Data records
+ + + +

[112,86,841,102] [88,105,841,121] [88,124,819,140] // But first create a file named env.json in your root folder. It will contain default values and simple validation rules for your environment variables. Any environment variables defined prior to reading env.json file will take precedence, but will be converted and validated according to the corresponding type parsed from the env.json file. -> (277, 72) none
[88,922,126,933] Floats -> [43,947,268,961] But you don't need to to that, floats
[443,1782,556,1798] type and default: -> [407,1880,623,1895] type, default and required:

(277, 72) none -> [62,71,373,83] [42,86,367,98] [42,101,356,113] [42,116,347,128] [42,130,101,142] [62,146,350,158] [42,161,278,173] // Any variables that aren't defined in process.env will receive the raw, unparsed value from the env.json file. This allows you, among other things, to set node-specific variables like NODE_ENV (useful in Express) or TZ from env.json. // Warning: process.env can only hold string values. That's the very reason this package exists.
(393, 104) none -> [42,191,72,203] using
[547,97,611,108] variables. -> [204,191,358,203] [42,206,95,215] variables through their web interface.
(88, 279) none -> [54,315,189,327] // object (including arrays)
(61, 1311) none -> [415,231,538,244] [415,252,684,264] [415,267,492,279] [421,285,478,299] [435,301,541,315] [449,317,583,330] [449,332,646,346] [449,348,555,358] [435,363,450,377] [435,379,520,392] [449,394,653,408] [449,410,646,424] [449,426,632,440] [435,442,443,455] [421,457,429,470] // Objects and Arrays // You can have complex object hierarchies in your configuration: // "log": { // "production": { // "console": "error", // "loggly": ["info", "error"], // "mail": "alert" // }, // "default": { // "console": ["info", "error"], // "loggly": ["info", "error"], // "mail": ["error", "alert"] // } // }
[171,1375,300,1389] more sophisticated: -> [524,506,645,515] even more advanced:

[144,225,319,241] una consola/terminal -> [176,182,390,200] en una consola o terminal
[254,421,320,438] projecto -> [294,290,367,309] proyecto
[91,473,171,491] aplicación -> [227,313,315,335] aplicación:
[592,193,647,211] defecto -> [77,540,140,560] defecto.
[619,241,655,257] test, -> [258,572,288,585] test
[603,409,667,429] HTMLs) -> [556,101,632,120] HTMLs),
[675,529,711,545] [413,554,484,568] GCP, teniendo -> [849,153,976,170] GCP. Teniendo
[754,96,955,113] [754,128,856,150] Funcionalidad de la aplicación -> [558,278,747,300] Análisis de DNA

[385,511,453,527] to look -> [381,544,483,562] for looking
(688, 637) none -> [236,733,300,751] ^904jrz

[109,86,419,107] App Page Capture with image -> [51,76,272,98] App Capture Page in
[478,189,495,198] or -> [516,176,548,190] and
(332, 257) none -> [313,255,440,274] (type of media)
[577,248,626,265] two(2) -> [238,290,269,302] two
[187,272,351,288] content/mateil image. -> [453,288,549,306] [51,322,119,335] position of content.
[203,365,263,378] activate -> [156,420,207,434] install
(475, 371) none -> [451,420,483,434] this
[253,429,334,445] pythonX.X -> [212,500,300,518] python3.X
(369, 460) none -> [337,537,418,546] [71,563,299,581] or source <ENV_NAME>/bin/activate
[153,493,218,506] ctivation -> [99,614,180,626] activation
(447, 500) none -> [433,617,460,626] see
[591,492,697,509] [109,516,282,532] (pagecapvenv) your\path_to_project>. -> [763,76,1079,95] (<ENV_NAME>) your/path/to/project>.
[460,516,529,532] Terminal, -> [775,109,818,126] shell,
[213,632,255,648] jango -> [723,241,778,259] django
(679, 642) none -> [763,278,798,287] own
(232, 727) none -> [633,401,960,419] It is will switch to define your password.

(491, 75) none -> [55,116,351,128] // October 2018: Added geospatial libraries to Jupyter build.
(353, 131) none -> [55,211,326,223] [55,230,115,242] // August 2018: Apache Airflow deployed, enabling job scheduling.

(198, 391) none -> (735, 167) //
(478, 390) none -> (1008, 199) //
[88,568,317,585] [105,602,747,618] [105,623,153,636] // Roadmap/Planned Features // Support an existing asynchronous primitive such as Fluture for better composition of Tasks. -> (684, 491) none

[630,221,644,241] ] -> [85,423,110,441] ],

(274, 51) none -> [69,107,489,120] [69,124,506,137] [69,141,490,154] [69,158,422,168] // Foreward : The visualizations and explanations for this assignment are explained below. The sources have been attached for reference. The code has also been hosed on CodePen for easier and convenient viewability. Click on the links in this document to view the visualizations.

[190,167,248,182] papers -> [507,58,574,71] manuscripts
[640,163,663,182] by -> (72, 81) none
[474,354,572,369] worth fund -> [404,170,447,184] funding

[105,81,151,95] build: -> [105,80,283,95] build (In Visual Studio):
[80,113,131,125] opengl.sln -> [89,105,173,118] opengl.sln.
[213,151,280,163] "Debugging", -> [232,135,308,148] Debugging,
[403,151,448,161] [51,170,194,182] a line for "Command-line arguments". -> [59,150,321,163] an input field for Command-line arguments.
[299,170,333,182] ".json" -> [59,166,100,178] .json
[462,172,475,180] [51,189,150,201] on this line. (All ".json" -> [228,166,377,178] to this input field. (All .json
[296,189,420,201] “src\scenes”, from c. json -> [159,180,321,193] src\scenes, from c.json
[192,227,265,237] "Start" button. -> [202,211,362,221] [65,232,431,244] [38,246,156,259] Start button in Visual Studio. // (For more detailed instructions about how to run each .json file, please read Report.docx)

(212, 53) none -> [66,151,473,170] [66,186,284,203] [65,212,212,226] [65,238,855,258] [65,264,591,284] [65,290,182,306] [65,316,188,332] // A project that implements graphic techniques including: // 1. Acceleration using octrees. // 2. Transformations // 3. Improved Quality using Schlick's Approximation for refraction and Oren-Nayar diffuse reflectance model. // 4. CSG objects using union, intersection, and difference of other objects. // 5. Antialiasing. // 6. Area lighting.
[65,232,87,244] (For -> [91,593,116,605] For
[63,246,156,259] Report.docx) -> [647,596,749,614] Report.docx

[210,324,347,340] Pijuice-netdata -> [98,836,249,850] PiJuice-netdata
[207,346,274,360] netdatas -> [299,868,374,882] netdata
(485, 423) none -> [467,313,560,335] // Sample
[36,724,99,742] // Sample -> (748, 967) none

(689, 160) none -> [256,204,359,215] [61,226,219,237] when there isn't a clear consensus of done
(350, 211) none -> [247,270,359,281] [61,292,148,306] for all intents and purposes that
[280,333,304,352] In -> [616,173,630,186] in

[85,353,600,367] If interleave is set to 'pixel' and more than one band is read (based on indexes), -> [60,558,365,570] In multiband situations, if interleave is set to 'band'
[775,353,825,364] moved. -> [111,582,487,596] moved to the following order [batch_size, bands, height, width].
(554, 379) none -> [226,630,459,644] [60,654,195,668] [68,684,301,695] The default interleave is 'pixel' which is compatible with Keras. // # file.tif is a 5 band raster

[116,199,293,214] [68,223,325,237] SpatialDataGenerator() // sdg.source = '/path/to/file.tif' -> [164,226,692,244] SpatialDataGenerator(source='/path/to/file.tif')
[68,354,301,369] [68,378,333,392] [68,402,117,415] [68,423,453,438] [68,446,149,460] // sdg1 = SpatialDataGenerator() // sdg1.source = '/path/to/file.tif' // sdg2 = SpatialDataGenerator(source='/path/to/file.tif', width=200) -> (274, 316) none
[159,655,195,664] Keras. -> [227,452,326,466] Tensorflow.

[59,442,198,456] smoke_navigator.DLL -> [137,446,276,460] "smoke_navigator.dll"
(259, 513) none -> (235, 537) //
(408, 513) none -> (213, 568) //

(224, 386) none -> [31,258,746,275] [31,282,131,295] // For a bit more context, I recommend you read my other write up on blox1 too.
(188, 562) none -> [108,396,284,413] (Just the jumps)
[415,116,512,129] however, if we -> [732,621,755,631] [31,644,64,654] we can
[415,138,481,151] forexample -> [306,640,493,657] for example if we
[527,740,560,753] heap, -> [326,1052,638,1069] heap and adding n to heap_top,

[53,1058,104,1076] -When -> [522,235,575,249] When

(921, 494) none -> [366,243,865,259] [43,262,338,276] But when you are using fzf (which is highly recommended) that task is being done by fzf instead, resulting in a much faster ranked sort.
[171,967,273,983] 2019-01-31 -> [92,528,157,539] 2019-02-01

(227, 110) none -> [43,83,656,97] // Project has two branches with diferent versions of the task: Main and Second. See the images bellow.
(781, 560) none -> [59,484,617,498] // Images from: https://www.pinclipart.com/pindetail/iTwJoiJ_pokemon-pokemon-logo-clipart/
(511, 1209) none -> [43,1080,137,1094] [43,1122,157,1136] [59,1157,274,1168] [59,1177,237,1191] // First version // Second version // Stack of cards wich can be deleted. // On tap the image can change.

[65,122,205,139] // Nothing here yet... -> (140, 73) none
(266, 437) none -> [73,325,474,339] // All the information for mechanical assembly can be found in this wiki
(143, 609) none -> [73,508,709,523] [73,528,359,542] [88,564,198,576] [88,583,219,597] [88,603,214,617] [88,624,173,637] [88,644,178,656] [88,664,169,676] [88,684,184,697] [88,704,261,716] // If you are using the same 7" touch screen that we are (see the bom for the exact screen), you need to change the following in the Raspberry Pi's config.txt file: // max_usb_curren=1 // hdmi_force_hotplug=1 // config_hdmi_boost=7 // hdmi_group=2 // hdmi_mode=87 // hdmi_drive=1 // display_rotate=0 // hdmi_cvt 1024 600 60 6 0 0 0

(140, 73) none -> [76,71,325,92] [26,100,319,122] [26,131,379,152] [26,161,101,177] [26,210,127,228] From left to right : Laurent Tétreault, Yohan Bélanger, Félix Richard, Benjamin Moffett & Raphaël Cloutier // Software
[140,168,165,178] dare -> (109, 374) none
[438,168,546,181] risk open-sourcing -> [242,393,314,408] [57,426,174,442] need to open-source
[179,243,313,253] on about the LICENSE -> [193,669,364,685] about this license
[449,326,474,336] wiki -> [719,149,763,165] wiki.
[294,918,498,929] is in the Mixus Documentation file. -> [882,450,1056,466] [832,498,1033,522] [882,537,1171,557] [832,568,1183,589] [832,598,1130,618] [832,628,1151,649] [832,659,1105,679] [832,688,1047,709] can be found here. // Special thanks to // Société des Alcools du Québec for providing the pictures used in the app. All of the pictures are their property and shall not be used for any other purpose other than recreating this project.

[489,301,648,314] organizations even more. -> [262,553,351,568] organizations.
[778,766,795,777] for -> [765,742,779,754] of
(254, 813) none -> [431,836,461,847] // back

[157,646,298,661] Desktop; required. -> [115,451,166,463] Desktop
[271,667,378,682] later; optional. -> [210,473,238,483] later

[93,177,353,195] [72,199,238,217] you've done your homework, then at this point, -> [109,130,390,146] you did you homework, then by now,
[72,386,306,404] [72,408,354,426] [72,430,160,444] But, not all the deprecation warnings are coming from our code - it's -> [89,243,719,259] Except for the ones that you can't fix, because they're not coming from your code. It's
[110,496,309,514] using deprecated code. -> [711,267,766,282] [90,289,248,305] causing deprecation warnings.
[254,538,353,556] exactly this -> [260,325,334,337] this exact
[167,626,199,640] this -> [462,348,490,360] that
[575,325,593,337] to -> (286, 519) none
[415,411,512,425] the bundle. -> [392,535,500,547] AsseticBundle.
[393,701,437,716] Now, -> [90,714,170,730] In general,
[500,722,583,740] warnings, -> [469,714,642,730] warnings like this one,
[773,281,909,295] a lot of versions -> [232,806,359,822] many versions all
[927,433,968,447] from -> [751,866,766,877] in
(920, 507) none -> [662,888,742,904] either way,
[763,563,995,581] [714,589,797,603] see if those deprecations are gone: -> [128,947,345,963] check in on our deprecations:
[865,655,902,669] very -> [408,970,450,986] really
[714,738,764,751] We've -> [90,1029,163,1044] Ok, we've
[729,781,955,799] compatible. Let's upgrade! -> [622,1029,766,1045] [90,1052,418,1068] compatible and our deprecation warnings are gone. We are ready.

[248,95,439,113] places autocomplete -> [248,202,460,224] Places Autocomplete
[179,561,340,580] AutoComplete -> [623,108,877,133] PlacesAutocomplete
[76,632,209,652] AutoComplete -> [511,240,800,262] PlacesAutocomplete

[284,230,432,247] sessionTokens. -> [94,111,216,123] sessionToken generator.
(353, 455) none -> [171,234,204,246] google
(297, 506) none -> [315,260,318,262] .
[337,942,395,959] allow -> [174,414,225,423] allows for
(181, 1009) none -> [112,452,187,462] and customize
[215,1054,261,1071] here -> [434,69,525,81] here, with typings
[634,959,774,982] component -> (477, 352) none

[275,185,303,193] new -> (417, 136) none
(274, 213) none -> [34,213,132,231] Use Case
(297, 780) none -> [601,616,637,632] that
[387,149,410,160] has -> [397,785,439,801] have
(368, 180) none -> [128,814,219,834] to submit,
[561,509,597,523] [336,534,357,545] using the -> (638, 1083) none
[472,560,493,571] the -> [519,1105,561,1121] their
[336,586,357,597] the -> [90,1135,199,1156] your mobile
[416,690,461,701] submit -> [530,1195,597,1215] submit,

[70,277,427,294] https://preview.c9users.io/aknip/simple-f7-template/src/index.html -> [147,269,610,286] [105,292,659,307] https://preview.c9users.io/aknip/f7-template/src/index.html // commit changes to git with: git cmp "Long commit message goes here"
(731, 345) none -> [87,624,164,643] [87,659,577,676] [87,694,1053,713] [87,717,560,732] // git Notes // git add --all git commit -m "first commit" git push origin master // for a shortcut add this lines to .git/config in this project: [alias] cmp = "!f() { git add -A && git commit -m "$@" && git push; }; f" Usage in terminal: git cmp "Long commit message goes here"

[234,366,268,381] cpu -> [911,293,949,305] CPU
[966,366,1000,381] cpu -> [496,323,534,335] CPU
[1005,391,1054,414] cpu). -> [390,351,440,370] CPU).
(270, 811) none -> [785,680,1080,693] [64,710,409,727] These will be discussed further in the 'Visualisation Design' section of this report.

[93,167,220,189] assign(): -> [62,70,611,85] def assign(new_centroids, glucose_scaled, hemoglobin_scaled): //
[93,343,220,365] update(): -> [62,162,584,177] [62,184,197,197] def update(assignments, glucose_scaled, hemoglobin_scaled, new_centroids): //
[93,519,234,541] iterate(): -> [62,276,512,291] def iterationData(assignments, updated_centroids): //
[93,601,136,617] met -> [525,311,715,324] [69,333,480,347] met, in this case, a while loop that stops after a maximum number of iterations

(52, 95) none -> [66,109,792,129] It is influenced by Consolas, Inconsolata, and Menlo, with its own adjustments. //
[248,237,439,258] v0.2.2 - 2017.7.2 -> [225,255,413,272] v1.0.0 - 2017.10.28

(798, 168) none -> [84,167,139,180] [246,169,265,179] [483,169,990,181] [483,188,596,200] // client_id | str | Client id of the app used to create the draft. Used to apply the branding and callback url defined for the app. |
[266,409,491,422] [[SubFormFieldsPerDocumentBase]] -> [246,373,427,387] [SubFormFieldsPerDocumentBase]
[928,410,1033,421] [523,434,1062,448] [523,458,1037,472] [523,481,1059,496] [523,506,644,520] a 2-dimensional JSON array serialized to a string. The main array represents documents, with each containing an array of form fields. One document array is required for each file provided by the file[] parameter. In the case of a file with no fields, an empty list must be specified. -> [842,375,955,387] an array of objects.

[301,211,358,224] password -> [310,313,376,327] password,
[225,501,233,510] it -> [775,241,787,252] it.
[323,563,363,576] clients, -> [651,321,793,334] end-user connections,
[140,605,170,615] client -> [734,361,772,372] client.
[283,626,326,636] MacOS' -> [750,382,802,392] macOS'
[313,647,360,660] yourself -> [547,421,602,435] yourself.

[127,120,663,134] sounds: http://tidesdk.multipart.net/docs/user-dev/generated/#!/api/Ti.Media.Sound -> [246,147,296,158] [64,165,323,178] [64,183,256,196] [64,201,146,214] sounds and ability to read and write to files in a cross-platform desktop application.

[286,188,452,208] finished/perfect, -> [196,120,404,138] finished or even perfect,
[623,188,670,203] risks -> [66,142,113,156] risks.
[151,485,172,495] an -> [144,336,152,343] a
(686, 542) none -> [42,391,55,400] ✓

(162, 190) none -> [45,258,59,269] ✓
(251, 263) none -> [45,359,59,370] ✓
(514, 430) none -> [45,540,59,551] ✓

+ + + +

- _Assignment_
Among the records above, only the lines between the line holding "(920, 507) none" and the line holding "(181, 1009) none", inclusive, are to be output, exactly as written.

- _Task solution_
(920, 507) none -> [662,888,742,904] either way,
[763,563,995,581] [714,589,797,603] see if those deprecations are gone: -> [128,947,345,963] check in on our deprecations:
[865,655,902,669] very -> [408,970,450,986] really
[714,738,764,751] We've -> [90,1029,163,1044] Ok, we've
[729,781,955,799] compatible. Let's upgrade! -> [622,1029,766,1045] [90,1052,418,1068] compatible and our deprecation warnings are gone. We are ready.

[248,95,439,113] places autocomplete -> [248,202,460,224] Places Autocomplete
[179,561,340,580] AutoComplete -> [623,108,877,133] PlacesAutocomplete
[76,632,209,652] AutoComplete -> [511,240,800,262] PlacesAutocomplete

[284,230,432,247] sessionTokens. -> [94,111,216,123] sessionToken generator.
(353, 455) none -> [171,234,204,246] google
(297, 506) none -> [315,260,318,262] .
[337,942,395,959] allow -> [174,414,225,423] allows for
(181, 1009) none -> [112,452,187,462] and customize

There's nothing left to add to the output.